Abstract for presentation (Poster or Podium)
Street & Highway Operations
Matteo Saracco
Graduate Research Assistant
Georgia Institute of Technology
Atlanta, GA, United States
Michael Hunter, PhD (he/him/his)
Professor
Georgia Institute of Technology
Atlanta, GA, United States
Matteo Saracco
Georgia Institute of Technology
Atlanta, Georgia, United States
The calibration and validation of microscopic traffic simulation models are an essential, yet often overlooked, step in traffic modeling.
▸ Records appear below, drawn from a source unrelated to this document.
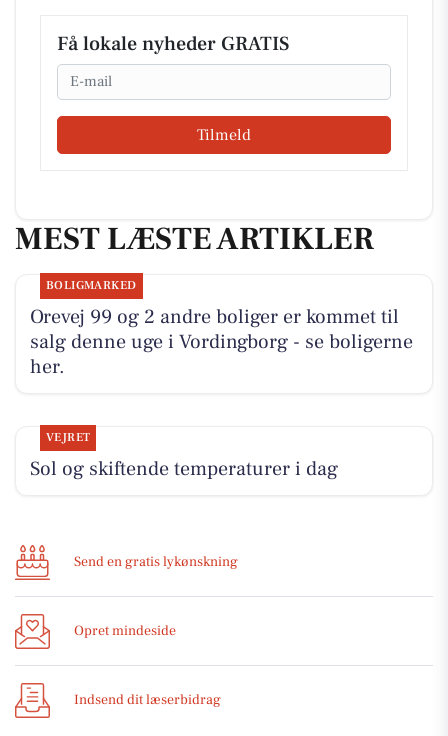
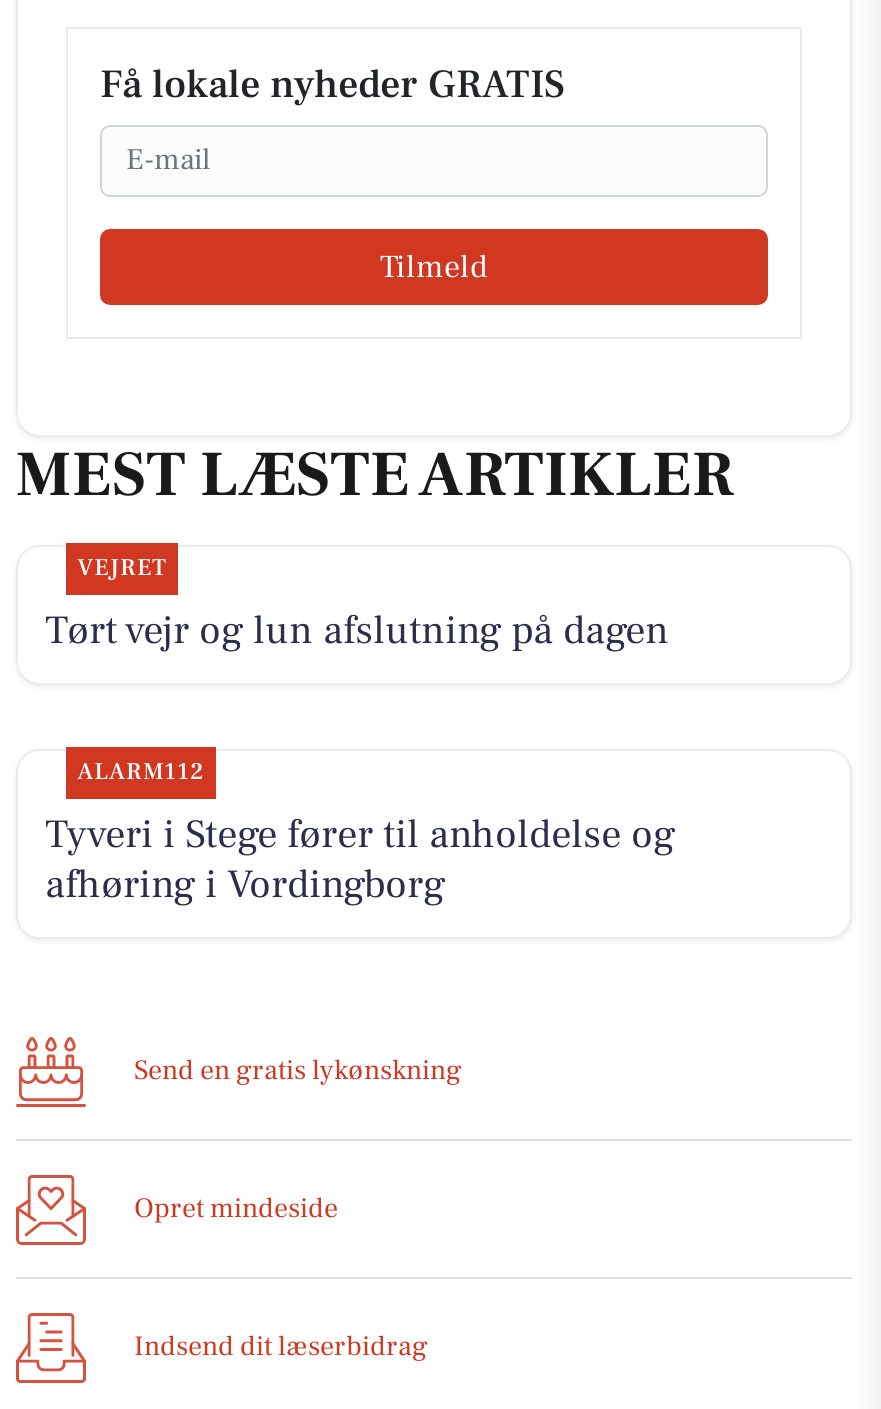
- BOLIGMARKED
- Orevej 99 og 2 andre boliger er kommet til
- salg denne uge i Vordingborg - se boligerne
- her.

moved up: VEJRET

- Sol og skiftende temperaturer i dag
+ Tørt vejr og lun afslutning på dagen
+ ALARM112
+ Tyveri i Stege fører til anholdelse og
+ afhøring i Vordingborg
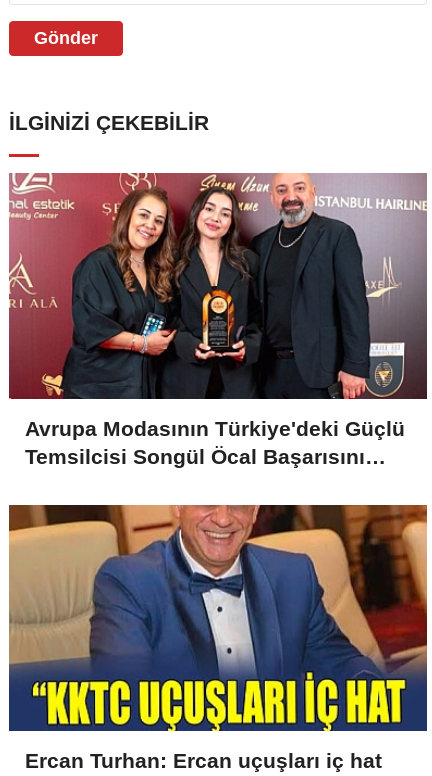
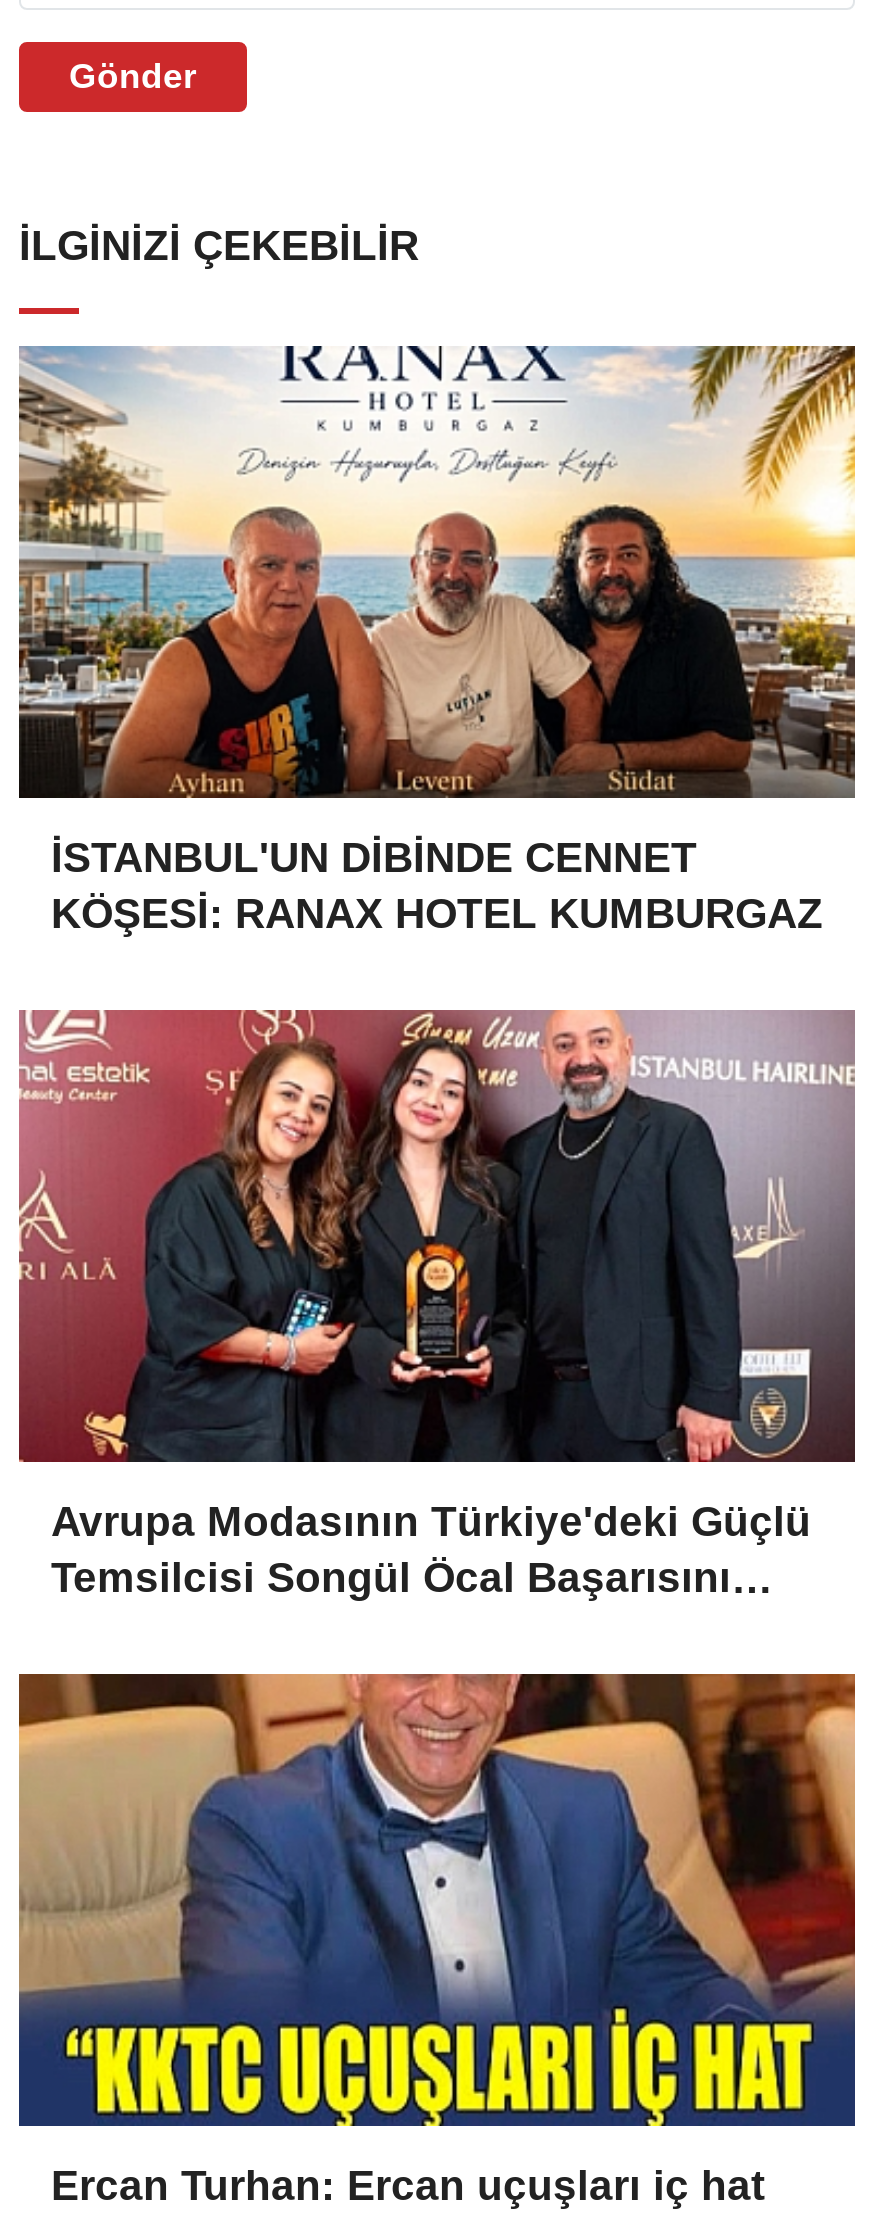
+ [image]
+ İSTANBUL'UN DİBİNDE CENNET
+ KÖŞESİ: RANAX HOTEL KUMBURGAZ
In PTV-VISSIM, calibration could potentially involve over 100 parameters and is often highly iterative. Many current guidelines and research efforts either do not offer a methodology for model calibration, or use black-box algorithms and machine learning to find the optimal parameter set, running the risk of overfitting or determining counter-intuitive parameter settings. This study introduces a methodology for car following model (W74 and W99) calibration using headway distributions. A visual calibration is obtained by overlaying the cumulative distribution function (CDF) of field-collected headways with simulated CDF plots generated using parameter combinations that cover the entire parameter value surface. The use of graph-based calibration provides a highly operational and accessible procedure, as they visually highlight the effects of parameter changes on simulated outputs, providing a more transparent calibration methodology.